Proverbs 22:15 tells us of our natural bent towards sin, “Foolishness is bound (bound up) in the heart of a child; but the rod of correction shall drive it far from him.” I am not sure where my rebellion and foolishness started, but as far back as I can remember, I always sought to go my own way. I sought every angle to disobey, and I looked for ways to be mischievous. I was raised in a loving, God-fearing home, but I still sought to go my own way. I would sometimes ditch Sunday School by hiding and then just hanging out around the church. I was never quite successful in these endeavors, and the paddle wore out my backside like a broken-in saddle.
My parents took me to church every time the doors were open, and this extended to the Christian school. I did not think much of it as little tyke, but the older I got, the more I grew a disdain for the school and church. I felt as though people were always getting on my case, and I just wanted to be free from all the scrutiny and judgement. I grew tired of the chapel messages and the memory verses I was forced to learn, and was more interested in reading Sports Illustrated than I was my Bible. I would rather watch television than be in church, and I did not take advantage of all the opportunities God gave me.
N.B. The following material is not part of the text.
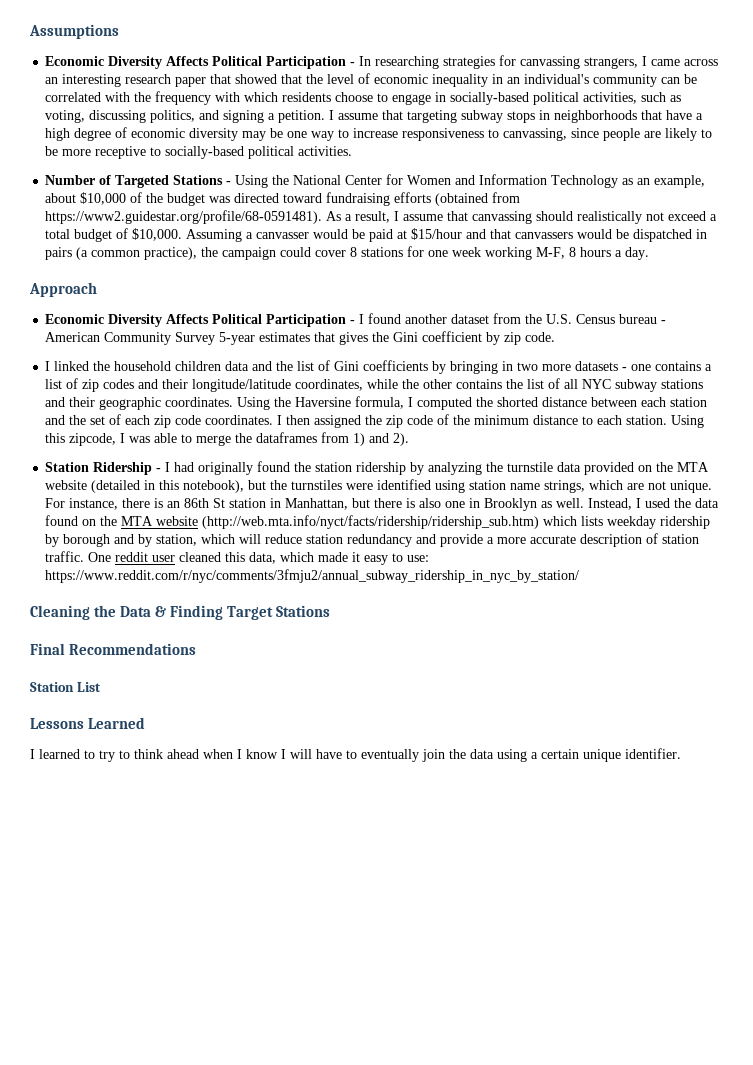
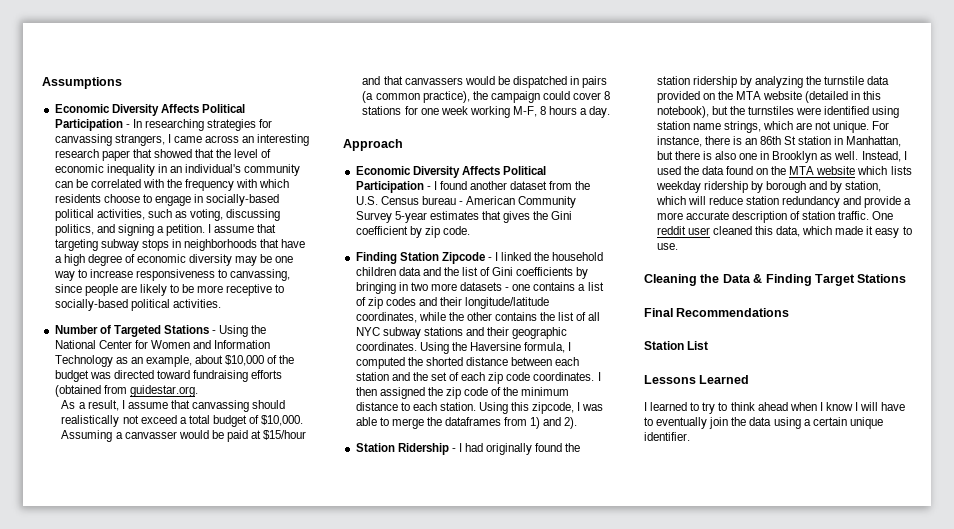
[45,210,323,224] https://www2.guidestar.org/profile/68-0591481). -> [129,385,198,397] guidestar.org. //
(556, 337) none -> [355,252,492,264] Finding Station Zipcode -
[202,515,540,529] (http://web.mta.info/nyct/facts/ridership/ridership_sub.htm) -> (856, 170) none
[407,555,430,562] [45,569,580,583] use: https://www.reddit.com/r/nyc/comments/3fmju2/annual_subway_ridership_in_nyc_by_station/ -> [656,243,678,250] use.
I did not realize how hearing and memorizing the Word of God would impact my life in later years.
I am not sure if any of my teachers, youth workers, or anybody that knew me would ever think I would be used of God, but God used all the things I had learned in church and school to change my life. I would not say I was Saul, but I definitely was not headed down the right path. I think back to key moments in my life when I dedicated my life to God even though I seemed to forget those after just a few months passed. God never forgets, and He remembered every promise I made to Him. He never let me get too far as He chastened me to bring me back to Himself. He did not see rebellious Saso, but He saw a man who would be used to do His work. He saw what He could do in my life, just as He did not see persecutor Saul, but instead saw Paul who would turn the world upside down for His divine mission.
Philippians 1:6 records this promise, “Being confident of this very thing, that he which hath begun a good work in you will perform it until the day of Jesus Christ:” I think back to the sermons, chapel messages, and the Bible verses I learned, and realize this was God doing His good work in me. God did not give up on me in my rebellious days, but He was calling me back to myself. He was performing His good work in me, and He patiently and persistently changed my heart from what I wanted to do to what He wanted me to do.
How about you friend? Have you come to know Him as your Lord and Savior, or are you still running from Him? Are you still pursuing your own way, or do you ask the Lord what He wants you to do? Do you desire to do His will, or do you desire to fulfill the lusts of your flesh? I praise God for the change He can do in the life of one who is surrendered to Him, and I praise Him for the change He has made in my life.